COTTONWOOD - When it meets Thursday night at 6:30, the Mingus Union School Board will discuss and possibly take action regarding Superintendent Tim Foist's replacement for the 2013-2014 school year and beyond.
Foist told the Verde Independent Monday that he is going to leave at the end of this school year.
"This is my 37th year in education, and I must state it isn't an easy decision to exit," Foist said. "MUHS has grown in many quality directions."
Foist said he is very proud of how the entire staff has stepped up and improved the school, instruction, school appearance, and much higher expectations across the board.
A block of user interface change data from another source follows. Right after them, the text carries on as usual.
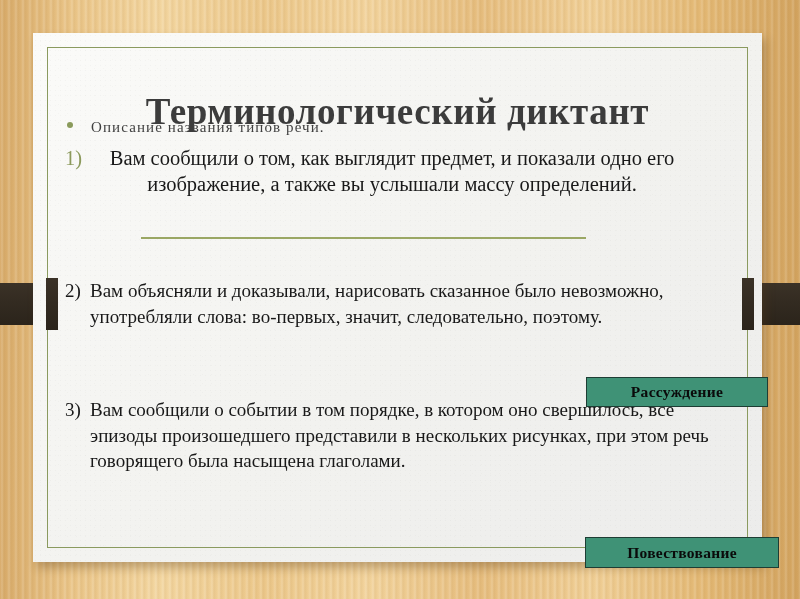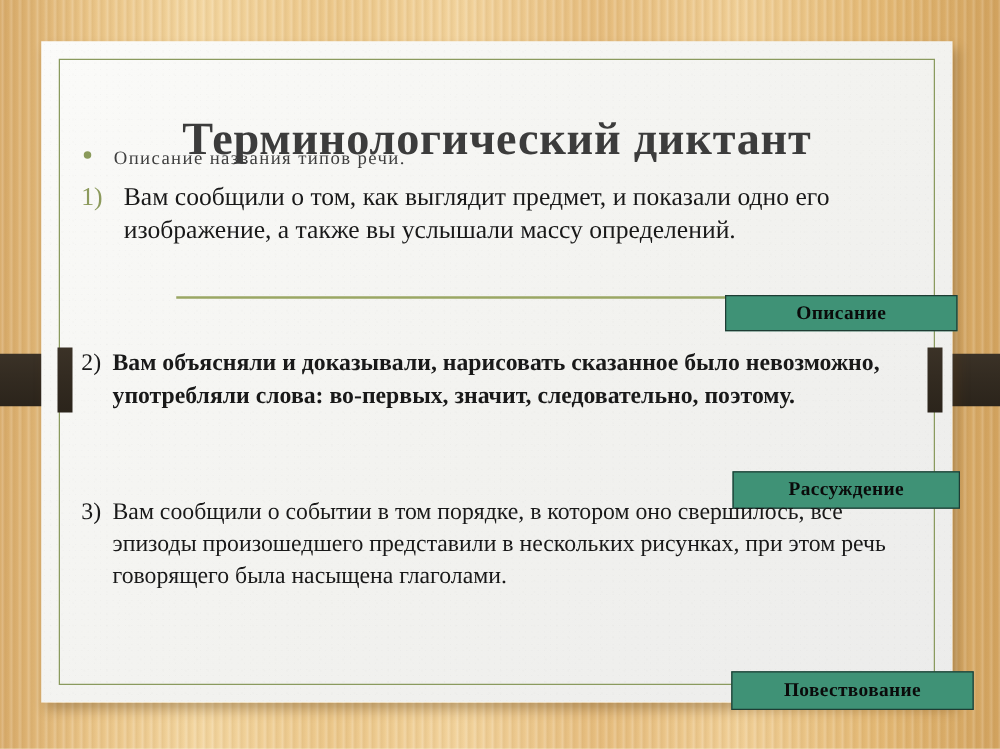--- a/index.html
+++ b/index.html
@@ -139,7 +139,7 @@
     flex: none;
     width: 34px;
   }
-  #item-1-text { flex: 1; }
+  #item-1-text { flex: 1; text-align: center; }
 
   #item-2 {
     left: 32px;

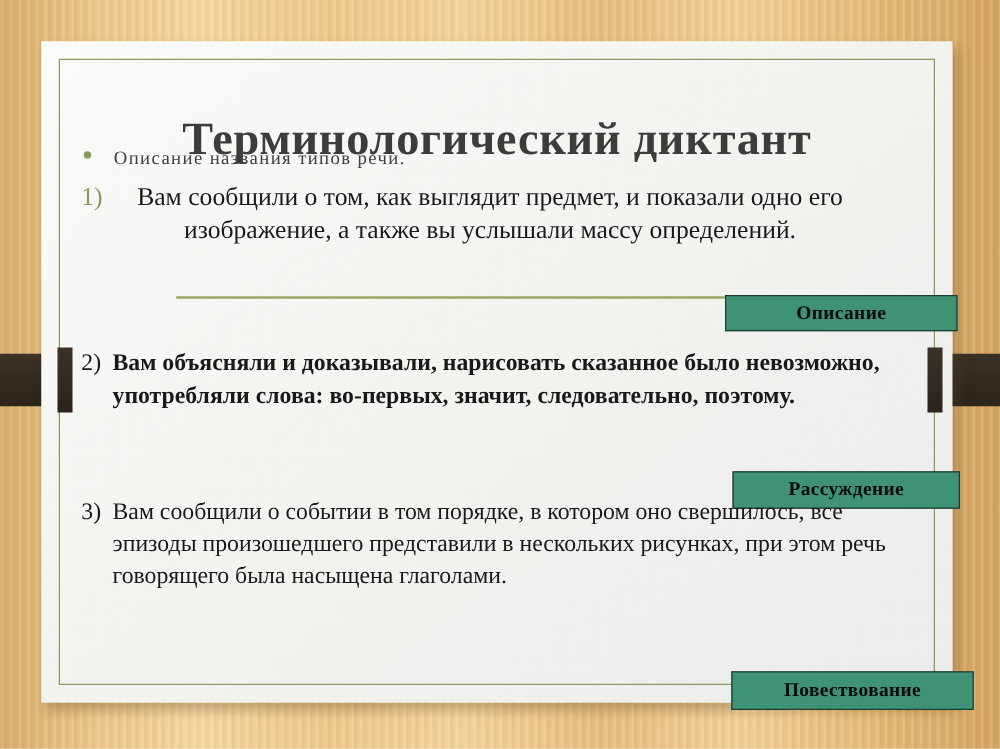--- a/index.html
+++ b/index.html
@@ -217,7 +217,6 @@
 
     <div id="divider-rule"></div>
 
-    <div class="badge" id="badge-opisanie">Описание</div>
 
     <div class="item" id="item-2">
       <span id="item-2-marker">2)</span>

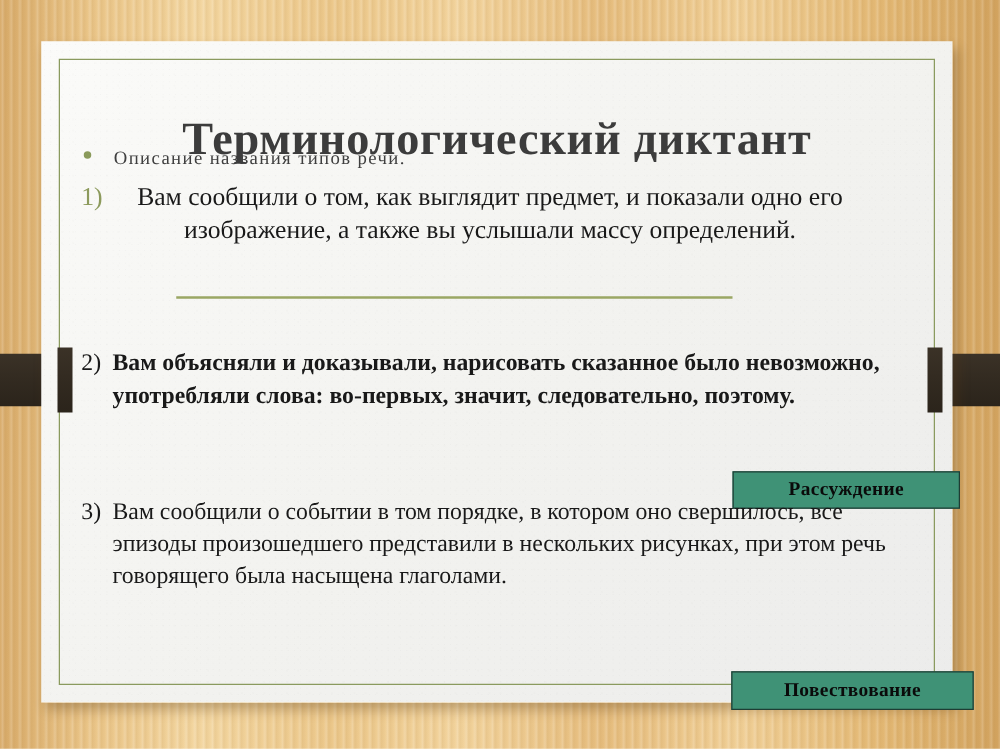--- a/index.html
+++ b/index.html
@@ -150,7 +150,7 @@
     line-height: 25.5px;
   }
   #item-2-marker { flex: none; width: 25px; }
-  #item-2-text { flex: 1; font-weight: bold; }
+  #item-2-text { flex: 1; }
 
   #item-3 {
     left: 32px;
"Just think," he said, "because of the efforts (Tamara) Addis and Yavapai College have put forth, our students can graduate from MUHS and also have enough dual credits to enter college as a junior if they choose to take those classes here at Mingus."
Foist explained that when he came to MUHS only six instructors held master's degrees. He said that 28 hold master's degrees now.
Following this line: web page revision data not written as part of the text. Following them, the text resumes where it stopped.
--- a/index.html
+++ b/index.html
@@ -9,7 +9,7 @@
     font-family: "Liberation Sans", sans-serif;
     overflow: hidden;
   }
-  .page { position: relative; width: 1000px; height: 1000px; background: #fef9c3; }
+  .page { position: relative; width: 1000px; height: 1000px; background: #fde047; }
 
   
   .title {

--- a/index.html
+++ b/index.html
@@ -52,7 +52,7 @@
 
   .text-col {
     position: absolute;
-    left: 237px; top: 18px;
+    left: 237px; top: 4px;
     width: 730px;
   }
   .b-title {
"We have risen our accountability to a performance that is just six points away from an A rating here in Arizona," he said. "State and area schools are asking questions about 'how are teachers accomplishing so many positive outcomes.'"
Foist said that to accomplish great things one must work at 100 percent and nothing less.
"The majority of our entire staff has that mind set," Foist said.
Foist, however, is not going to just sit back and take it easy. He plans to stay very busy.
"I am going to consult and help schools understand that there are ways to save dollars in areas of school leadership, management, and operations," he said. "Our state, Arizona, has reduced education funding by 28.2 percent over the last four years. I believe there will be room for a person with a different outlook to help keep dollars for the classrooms and program offerings."
Foist said that he would like to be considered for an interim superintendence, and that would allow him to work in Kansas much closer to his ranch.
"I have also been in contact with Kansas State University. That is where I completed my specialist degree," he explained. He said that would give him opportunities to instruct some educational leadership classes with KSU.
When discussing how his departure might impact the work toward shared services, especially a shared administration, between MUHS and Cottonwood-Oak Creek School districts, Foist said that is a decision he cannot speak to, as it will be a board of education decision.
"The board of education will have new faces and some familiar faces as members," Foist said. "They will guide this question, and our sister schools will also contribute. I will gladly help if I am given the opportunity."
Foist explained that he has been depending on a good friend in Kansas to oversee the ranch in his absence.
"His name is John Clapsaddle, and he has worked many cold, hot, and windy nights and days so that I could fulfill my desire to still work with students and staff, something that I truly wanted to accomplish one more time."
He said that he has two sons and three grandchildren that he will spend more time with. "I can't wait until we get enough rain in Kansas to fill up the ponds and lakes so that I can take all of the grand kids fishing."
Foist said he also wants to return all of the help his friend has given him. He said he hopes his friend will teach him more about the farming side of Kansas.
"If I could work with boards, communities and students for the rest of my life, I could not go wrong," Foist said. "However, with my ruptured colon this past March, I was scared into rethinking my future."
He also said there may a wedding in his future. "And that will be a positive outcome for Tim Foist."
Foist pointed out that he will miss the educational opportunities Cottonwood and MUHS have given him. "I made lifelong friends and I also have made enemies."
He said he hopes his enemies don't "carry it for life."
Foist said he believes the future of all Arizona students will continue to rise and fall with the direction of our state and nation.
"Teachers are facing a new norm," he said. He explained that teachers must continue to do more with less, school districts as well.
"There isn't anything a good school board can do to slow this train called - Change in Educational Delivery - and it is the instructor that is held hostage," Foist said.
The school board meets in the school cafeteria at 1801 E. Fir St. in Cottonwood.